A Quantitative Model of the GIRK1/2 Channel Reveals That Its Basal and Evoked Activities Are Controlled by Unequal Stoichiometry of Gα and Gβγ

G protein-gated K(+) channels (GIRK; Kir3), activated by Gβγ subunits derived from G(i/o) proteins, regulate heartbeat and neuronal excitability and plasticity. Both neurotransmitter-evoked (I(evoked)) and neurotransmitter-independent basal (I(basal)) GIRK activities are physiologically important, but mechanisms of I(basal) and its relation to I(evoked) are unclear. We have previously shown for heterologously expressed neuronal GIRK1/2, and now show for native GIRK in hippocampal neurons, that I(basal) and I(evoked) are interrelated: the extent of activation by neurotransmitter (activation index, R(a)) is inversely related to I(basal). To unveil the underlying mechanisms, we have developed a quantitative model of GIRK1/2 function. We characterized single-channel and macroscopic GIRK1/2 currents, and surface densities of GIRK1/2 and Gβγ expressed in Xenopus oocytes.
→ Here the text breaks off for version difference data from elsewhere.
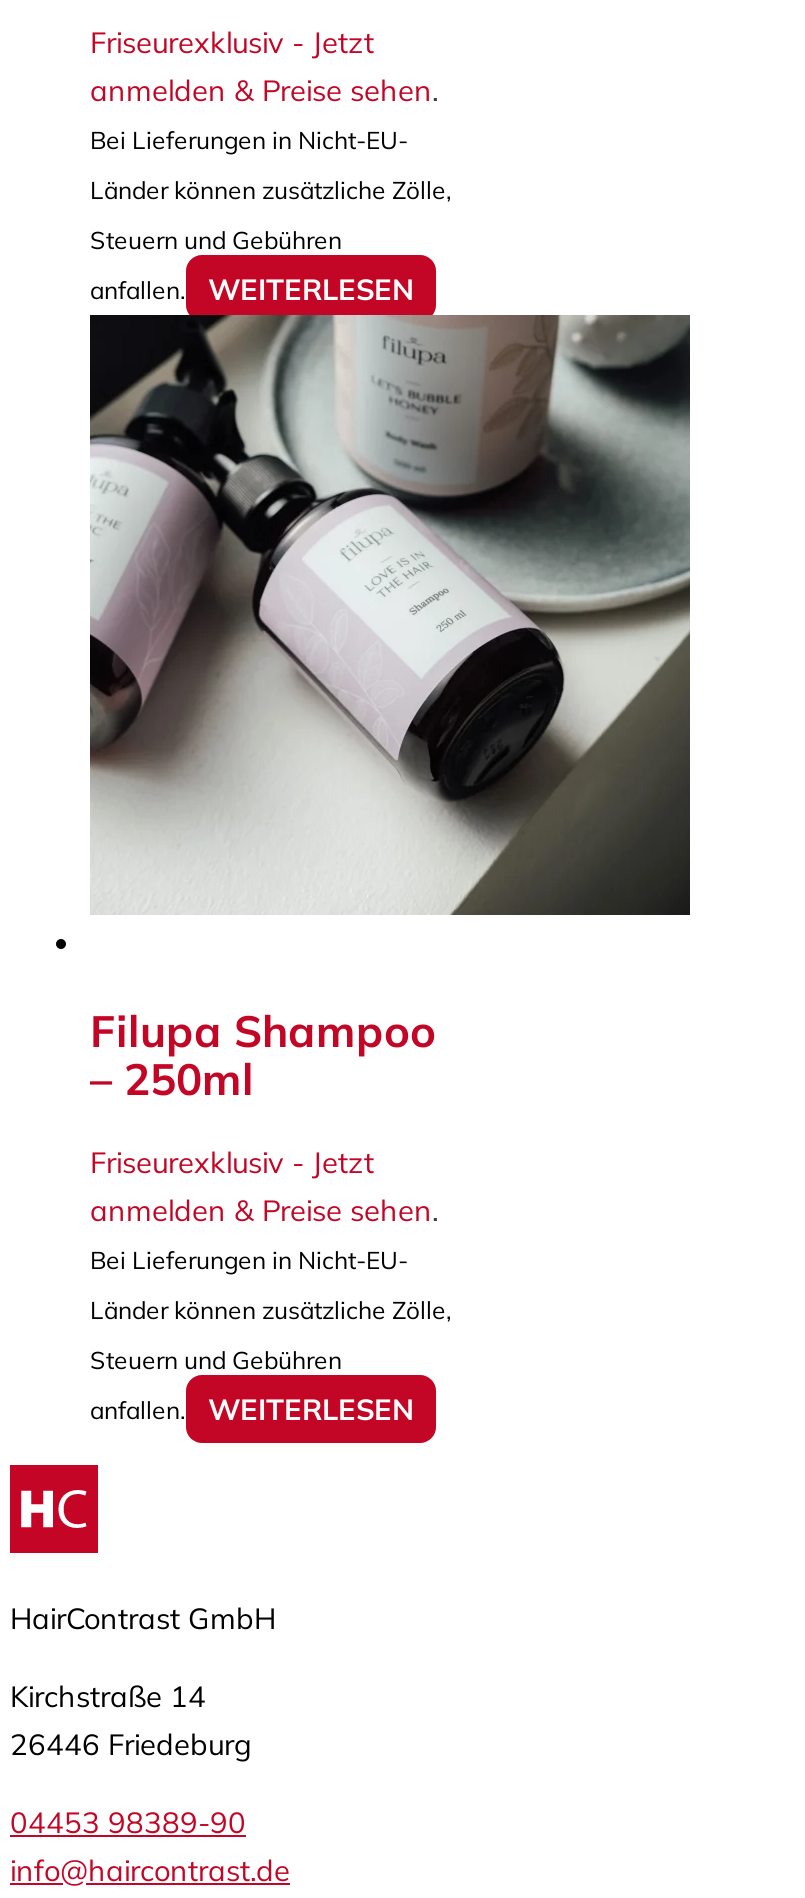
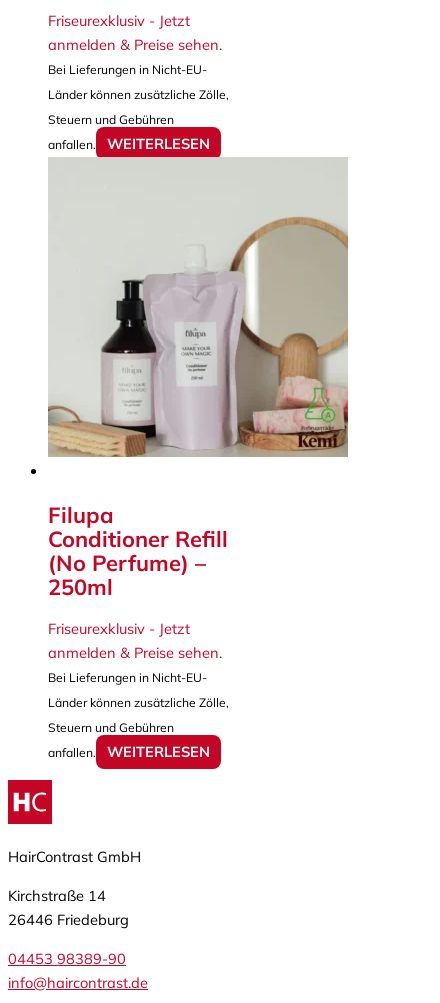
[88,313,692,915] [image] -> [48,156,349,457] [image]
[90,1003,436,1105] Filupa Shampoo | – 250ml -> [48,501,228,600] Filupa | Conditioner Refill | (No Perfume) – | 250ml

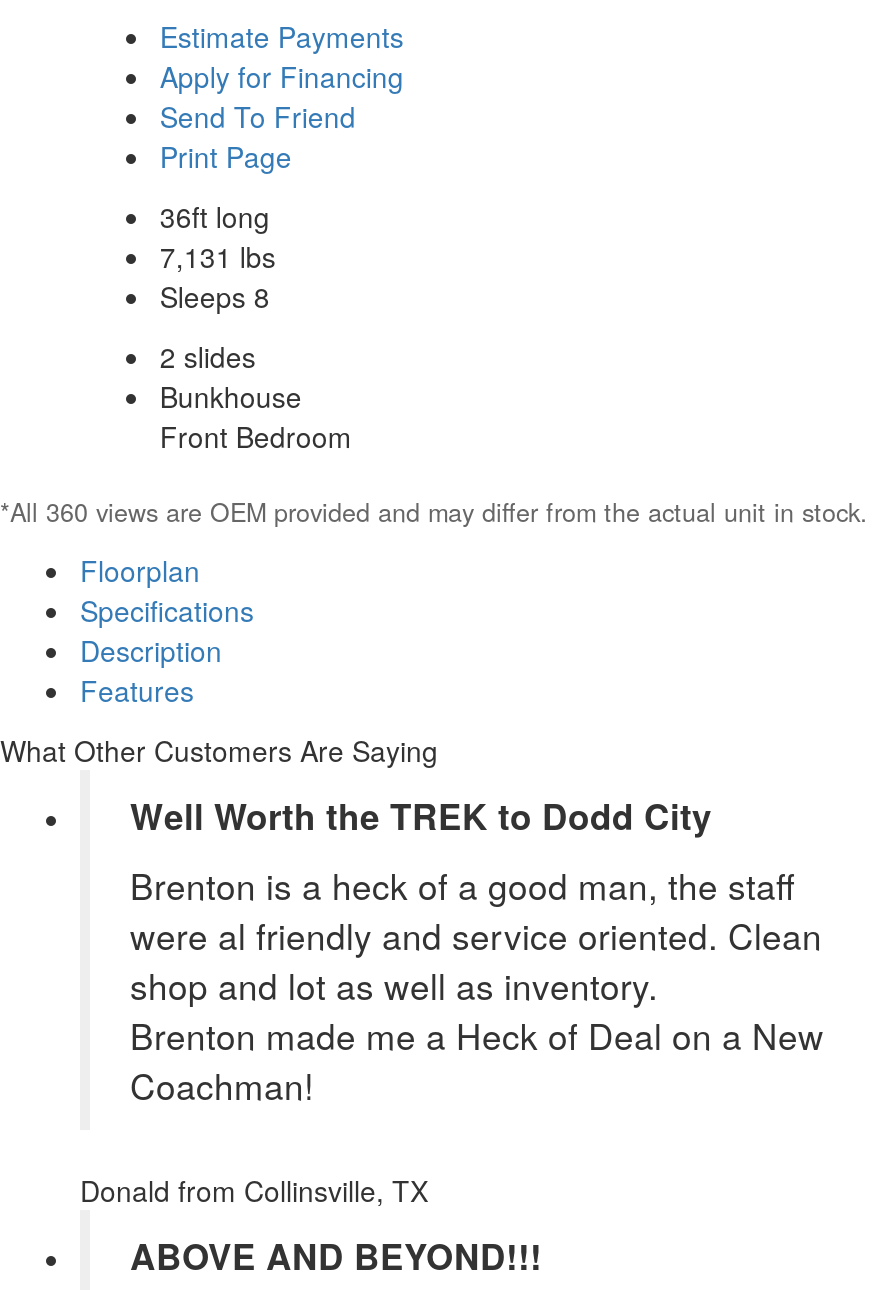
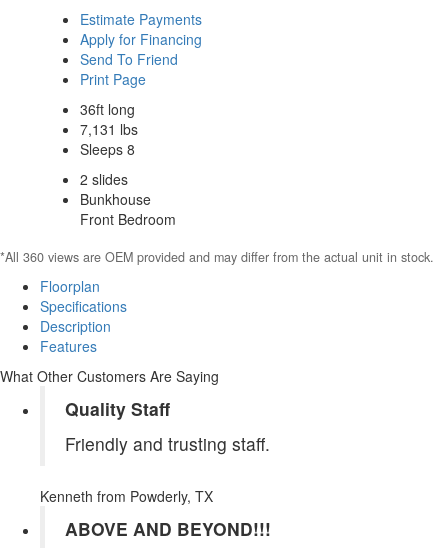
[130,791,824,1111] Well Worth the TREK to Dodd City | Brenton is a heck of a good man, the staff | were al friendly and service oriented. Clean | shop and lot as well as inventory. | Brenton made me a Heck of Deal on a New | Coachman! -> [65,396,270,456] Quality Staff | Friendly and trusting staff.
[80,1171,428,1211] Donald from Collinsville, TX -> [40,486,213,506] Kenneth from Powderly, TX

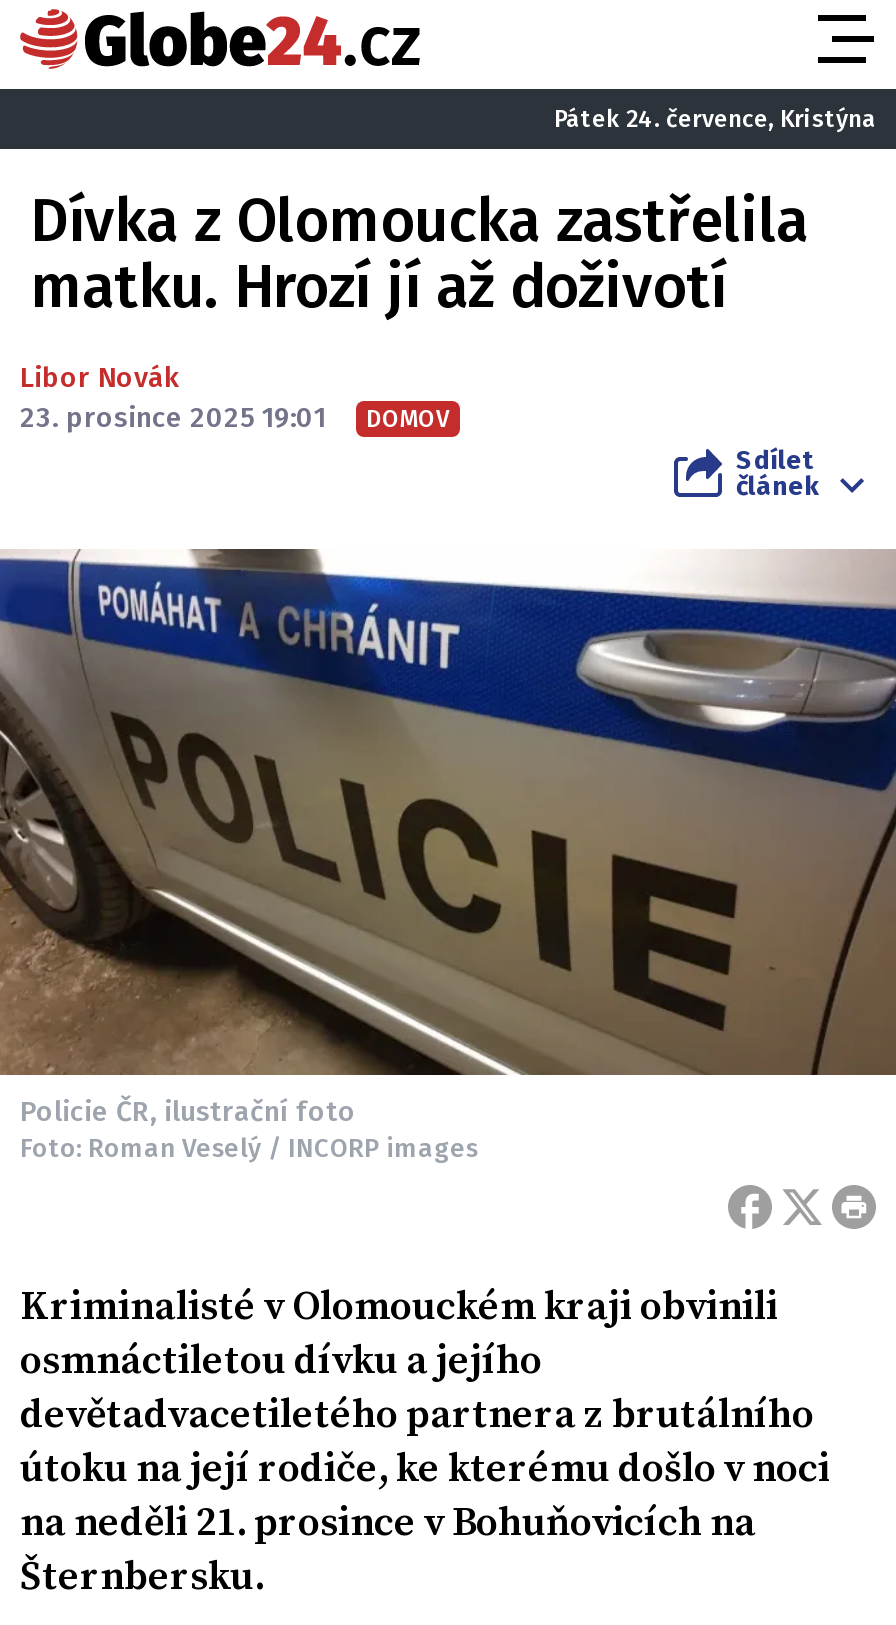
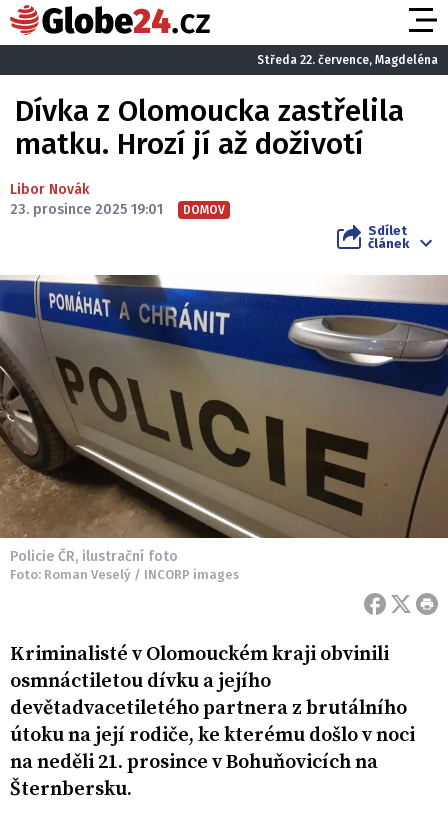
[554,104,876,132] Pátek 24. července, Kristýna -> [257,52,438,66] Středa 22. července, Magdeléna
Based on experimental results, we constructed a mathematical model of GIRK1/2 activity under steady-state conditions before and after activation by neurotransmitter. Our model accurately recapitulates I(basal) and I(evoked) in Xenopus oocytes, HEK293 cells and hippocampal neurons; correctly predicts the dose-dependent activation of GIRK1/2 by coexpressed Gβγ and fully accounts for the inverse I(basal)-R(a) correlation. Modeling indicates that, under all conditions and at different channel expression levels, between 3 and 4 Gβγ dimers are available for each GIRK1/2 channel. In contrast, available Gα(i/o) decreases from ~2 to less than one Gα per channel as GIRK1/2's density increases. The persistent Gβγ/channel (but not Gα/channel) ratio support a strong association of GIRK1/2 with Gβγ, consistent with recruitment to the cell surface of Gβγ, but not Gα, by GIRK1/2. Our analysis suggests a maximal stoichiometry of 4 Gβγ but only 2 Gα(i/o) per one GIRK1/2 channel. The unique, unequal association of GIRK1/2 with G protein subunits, and the cooperative nature of GIRK gating by Gβγ, underlie the complex pattern of basal and agonist-evoked activities and allow GIRK1/2 to act as a sensitive bidirectional detector of both Gβγ and Gα.